Is PSLF Right for Me?
If you’re unsure if Public Service Loan Forgiveness is the right student loan payoff strategy for you, consider the:
- The Math – How much you’ll pay out of pocket.
- The Job – Do you want to work in a private practice?
- The Timeline – Do you want to be done with your loans before 10 years from now?
First Consideration: The Math
Using an online calculator, you can model what your estimated total out of pocket cost will be if you pursue PSLF. We created a tool just for you, that you can use for free at loanbuddy.us.

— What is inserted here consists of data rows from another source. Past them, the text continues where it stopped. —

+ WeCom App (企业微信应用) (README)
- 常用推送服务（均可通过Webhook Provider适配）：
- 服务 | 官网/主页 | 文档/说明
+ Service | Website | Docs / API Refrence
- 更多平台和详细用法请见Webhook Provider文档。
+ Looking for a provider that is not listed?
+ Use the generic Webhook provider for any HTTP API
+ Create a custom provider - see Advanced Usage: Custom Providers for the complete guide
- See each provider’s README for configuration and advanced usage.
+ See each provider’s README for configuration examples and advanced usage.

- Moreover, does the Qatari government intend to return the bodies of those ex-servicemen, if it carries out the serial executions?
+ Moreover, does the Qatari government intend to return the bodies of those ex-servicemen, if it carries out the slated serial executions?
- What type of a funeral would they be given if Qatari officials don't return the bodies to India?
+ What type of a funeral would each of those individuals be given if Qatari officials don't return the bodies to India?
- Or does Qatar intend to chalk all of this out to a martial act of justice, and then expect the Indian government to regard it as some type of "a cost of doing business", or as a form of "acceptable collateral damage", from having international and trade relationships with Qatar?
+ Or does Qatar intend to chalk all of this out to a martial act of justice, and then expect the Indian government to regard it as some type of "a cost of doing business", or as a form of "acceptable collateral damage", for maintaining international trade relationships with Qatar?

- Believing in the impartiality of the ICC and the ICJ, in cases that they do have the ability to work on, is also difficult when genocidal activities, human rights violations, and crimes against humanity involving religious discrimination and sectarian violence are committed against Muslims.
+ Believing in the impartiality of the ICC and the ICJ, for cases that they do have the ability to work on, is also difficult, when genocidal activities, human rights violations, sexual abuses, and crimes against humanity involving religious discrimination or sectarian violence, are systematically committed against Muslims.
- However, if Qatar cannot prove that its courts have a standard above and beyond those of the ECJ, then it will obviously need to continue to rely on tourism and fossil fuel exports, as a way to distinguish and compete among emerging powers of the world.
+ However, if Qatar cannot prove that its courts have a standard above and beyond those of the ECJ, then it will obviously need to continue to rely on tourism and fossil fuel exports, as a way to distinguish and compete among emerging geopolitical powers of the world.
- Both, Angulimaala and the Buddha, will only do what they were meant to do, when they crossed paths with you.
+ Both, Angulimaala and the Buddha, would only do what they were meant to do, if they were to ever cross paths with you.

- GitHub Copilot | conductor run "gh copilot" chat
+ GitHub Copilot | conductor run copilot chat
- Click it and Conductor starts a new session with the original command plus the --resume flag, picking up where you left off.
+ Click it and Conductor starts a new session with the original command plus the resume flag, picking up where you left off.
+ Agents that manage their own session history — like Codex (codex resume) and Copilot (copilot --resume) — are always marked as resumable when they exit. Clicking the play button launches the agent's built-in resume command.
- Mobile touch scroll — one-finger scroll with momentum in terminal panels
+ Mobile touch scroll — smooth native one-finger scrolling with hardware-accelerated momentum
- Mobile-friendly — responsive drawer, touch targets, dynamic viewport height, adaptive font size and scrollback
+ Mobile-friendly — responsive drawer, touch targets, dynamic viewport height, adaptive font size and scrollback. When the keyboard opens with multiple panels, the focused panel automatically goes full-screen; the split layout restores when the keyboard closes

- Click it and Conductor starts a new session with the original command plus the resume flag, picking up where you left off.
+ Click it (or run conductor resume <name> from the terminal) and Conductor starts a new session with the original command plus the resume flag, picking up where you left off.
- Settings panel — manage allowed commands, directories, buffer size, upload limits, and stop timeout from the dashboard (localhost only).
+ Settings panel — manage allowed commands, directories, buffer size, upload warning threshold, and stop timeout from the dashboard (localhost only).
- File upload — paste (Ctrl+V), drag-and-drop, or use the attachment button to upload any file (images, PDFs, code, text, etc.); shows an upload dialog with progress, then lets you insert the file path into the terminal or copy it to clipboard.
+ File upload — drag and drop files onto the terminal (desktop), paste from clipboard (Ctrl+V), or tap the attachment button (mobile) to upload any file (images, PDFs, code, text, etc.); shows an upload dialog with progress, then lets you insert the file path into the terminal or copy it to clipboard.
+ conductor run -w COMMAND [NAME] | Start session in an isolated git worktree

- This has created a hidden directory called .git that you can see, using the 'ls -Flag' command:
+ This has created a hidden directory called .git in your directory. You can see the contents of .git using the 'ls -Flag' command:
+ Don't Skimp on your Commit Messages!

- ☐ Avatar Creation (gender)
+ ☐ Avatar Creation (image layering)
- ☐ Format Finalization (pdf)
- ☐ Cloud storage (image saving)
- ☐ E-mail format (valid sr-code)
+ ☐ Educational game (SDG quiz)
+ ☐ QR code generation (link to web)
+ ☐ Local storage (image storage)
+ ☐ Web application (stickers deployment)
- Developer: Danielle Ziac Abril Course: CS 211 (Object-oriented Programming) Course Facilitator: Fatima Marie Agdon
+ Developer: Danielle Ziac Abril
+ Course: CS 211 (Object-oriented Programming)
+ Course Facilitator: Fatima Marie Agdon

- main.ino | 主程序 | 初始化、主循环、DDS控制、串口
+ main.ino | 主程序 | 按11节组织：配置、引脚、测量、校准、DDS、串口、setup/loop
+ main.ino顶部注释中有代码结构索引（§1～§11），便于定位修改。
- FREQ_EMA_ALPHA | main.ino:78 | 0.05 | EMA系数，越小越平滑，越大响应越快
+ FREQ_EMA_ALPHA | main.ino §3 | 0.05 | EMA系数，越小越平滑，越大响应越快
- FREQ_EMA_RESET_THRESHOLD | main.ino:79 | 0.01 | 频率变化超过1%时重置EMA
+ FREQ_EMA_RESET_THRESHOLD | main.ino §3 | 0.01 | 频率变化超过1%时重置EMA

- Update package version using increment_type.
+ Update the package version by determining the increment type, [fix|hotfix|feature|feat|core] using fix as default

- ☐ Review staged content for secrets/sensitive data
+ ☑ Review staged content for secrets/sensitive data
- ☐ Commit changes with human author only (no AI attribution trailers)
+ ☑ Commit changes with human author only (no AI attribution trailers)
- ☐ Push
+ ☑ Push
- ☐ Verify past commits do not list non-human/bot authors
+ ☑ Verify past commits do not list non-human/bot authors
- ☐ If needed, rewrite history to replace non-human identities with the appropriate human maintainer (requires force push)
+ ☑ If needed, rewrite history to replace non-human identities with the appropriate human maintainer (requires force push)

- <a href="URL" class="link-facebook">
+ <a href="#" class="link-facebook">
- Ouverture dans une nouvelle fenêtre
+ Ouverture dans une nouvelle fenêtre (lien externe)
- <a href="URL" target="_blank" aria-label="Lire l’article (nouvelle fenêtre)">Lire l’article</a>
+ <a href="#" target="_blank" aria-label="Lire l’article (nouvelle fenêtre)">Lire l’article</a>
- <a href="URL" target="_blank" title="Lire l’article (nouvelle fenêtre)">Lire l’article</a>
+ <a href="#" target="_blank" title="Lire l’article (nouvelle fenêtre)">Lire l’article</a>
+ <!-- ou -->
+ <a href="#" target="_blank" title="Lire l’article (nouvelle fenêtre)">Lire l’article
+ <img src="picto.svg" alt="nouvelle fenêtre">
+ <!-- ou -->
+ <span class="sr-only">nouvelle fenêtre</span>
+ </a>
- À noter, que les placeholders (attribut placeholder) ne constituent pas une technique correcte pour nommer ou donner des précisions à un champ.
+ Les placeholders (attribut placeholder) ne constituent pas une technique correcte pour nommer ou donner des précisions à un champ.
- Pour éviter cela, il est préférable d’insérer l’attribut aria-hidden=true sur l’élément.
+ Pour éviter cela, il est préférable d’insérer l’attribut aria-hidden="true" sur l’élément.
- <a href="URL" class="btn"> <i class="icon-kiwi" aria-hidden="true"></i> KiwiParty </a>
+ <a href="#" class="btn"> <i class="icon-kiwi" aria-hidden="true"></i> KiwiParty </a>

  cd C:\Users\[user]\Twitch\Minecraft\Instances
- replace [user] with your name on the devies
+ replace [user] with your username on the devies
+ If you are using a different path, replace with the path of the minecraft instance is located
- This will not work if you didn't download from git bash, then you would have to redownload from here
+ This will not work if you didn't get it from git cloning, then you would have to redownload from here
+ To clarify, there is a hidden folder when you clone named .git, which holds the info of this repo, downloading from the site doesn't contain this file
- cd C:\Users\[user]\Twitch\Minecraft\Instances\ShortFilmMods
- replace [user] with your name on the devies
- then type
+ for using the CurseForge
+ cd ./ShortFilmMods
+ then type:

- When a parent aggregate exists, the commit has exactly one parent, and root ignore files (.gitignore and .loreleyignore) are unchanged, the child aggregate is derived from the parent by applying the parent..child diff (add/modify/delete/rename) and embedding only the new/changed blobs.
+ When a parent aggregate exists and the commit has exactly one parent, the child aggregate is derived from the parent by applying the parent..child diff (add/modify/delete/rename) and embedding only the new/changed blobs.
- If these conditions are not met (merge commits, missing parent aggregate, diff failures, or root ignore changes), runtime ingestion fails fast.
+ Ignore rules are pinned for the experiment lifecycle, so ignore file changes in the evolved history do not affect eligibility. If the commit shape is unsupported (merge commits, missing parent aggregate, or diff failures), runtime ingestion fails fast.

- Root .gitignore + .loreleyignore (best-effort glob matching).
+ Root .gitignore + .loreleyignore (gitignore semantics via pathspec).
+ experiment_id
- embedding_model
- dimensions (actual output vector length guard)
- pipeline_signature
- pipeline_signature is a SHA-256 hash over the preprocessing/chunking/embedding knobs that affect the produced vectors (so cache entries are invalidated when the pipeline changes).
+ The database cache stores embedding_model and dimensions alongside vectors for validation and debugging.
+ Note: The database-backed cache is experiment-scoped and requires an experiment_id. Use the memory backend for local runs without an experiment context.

Enter your information, and our calculator will run an in-depth analysis on your projected payments based on the strategy you choose.
Second Consideration: The Job
If you’re a resident and have not decided if you want to work in a non-profit or private practice setting, you might be considering your student loan balance as part of the equation.
While you could pay much less by pursuing PSLF, you might actually earn quite a bit more by working for a private practice. Each path has its own financial pros and cons, however, I encourage you to look past these financial implications for a moment to view each path based on the workload, hours, and type of environment. Review these factors independent of your loans before making your decision.
Third Consideration: The Timeline
Some residents we’ve spoken with decided not to pursue PSLF because the thought of having their student loans for another 10 years was anxiety-inducing. They reviewed the math, and even though they could save money by pursuing PSLF they decided to shave a few years off their payoff timeline and crush their student loans instead.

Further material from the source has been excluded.